### Your goal
Your answer should consist of the lines in the following data that contain "prostorima".

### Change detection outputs
□ □ □
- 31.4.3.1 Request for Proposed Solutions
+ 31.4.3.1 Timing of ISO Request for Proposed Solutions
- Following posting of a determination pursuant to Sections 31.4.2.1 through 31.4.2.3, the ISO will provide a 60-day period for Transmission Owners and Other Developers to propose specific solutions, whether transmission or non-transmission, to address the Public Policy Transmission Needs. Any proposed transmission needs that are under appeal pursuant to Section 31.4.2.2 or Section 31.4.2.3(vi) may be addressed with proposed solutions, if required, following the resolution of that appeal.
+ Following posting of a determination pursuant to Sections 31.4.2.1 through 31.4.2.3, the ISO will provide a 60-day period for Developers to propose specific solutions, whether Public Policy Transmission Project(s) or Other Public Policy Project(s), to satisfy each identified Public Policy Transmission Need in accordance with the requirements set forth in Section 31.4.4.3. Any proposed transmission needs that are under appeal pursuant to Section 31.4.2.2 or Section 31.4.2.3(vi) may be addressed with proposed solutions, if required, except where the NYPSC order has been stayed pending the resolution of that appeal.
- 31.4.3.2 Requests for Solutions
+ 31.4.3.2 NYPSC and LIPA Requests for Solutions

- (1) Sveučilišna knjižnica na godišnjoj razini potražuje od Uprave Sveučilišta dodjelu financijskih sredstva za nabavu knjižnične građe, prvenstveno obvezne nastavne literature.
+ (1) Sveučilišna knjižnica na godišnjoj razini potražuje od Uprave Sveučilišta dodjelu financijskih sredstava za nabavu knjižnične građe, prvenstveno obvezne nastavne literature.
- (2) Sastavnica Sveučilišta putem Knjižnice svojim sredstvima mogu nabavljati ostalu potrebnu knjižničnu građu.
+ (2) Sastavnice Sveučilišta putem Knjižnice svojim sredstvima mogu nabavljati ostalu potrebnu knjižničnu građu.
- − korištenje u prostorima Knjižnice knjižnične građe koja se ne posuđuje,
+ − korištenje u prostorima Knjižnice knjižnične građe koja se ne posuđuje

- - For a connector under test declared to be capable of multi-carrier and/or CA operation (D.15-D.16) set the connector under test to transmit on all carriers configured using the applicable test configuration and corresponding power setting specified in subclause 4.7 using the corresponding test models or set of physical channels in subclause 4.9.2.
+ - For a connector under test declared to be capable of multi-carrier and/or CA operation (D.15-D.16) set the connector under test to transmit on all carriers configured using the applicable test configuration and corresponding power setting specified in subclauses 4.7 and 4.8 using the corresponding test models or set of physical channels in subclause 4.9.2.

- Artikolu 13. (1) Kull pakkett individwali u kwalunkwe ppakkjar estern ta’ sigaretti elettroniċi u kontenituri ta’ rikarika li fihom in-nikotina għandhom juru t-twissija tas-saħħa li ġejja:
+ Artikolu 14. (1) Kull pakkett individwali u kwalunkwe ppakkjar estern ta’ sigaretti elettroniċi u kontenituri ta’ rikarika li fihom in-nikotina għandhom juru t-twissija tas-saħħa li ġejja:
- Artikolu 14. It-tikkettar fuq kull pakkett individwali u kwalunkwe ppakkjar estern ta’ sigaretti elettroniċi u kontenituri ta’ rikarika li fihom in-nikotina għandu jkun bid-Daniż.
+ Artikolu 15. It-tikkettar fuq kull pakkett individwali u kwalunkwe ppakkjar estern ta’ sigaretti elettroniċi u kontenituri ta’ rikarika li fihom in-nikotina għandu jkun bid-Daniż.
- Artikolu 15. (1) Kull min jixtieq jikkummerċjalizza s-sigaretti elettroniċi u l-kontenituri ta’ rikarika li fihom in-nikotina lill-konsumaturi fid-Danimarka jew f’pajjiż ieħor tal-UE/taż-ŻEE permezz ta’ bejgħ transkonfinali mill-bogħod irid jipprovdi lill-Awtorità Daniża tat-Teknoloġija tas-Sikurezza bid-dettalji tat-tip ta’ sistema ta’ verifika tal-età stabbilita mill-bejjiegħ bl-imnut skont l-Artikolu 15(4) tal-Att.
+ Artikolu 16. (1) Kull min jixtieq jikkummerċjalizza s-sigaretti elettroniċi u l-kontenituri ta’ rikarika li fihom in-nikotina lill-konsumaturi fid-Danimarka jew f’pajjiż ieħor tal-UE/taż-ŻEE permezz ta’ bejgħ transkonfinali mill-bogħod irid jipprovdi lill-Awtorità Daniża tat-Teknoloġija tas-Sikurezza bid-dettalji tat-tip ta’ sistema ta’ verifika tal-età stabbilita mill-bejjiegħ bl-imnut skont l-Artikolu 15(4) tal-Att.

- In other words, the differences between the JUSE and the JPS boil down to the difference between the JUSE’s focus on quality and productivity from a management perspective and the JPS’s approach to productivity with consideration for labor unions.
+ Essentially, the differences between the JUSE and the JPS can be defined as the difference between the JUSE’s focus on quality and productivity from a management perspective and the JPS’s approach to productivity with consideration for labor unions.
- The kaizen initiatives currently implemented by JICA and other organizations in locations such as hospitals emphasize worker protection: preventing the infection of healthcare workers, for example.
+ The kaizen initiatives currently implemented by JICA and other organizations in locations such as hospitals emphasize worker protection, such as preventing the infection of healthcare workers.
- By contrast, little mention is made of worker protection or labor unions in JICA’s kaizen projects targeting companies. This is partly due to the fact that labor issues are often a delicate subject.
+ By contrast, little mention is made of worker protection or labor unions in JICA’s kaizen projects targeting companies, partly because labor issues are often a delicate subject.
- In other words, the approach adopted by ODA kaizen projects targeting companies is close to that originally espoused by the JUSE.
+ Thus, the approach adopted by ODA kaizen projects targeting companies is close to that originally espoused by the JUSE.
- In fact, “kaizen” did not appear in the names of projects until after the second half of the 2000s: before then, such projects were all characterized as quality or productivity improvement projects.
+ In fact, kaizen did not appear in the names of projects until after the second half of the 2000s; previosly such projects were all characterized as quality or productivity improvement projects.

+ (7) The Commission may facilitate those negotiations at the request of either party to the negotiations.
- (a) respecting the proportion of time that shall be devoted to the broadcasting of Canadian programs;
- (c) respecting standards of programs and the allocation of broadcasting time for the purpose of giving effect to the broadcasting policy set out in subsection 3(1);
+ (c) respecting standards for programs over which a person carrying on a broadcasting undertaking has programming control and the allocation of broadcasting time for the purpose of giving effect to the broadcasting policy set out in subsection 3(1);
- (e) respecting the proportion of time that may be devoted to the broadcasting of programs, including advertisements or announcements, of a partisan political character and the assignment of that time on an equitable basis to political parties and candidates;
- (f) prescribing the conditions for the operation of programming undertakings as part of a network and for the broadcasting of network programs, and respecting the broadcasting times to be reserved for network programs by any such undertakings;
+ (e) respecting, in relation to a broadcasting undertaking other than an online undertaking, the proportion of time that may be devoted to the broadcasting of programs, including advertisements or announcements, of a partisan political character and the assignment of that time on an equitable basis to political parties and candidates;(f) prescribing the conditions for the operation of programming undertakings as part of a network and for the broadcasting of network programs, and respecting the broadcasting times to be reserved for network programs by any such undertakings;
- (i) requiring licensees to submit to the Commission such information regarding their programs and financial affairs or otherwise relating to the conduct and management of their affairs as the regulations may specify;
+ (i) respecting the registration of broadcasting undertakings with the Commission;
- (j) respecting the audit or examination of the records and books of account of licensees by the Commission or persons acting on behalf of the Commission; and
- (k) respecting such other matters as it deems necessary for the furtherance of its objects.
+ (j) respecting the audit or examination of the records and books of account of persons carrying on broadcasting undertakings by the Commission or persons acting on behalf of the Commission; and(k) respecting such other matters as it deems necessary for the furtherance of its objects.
□ □ □
### Written answer
- − korištenje u prostorima Knjižnice knjižnične građe koja se ne posuđuje,
+ − korištenje u prostorima Knjižnice knjižnične građe koja se ne posuđuje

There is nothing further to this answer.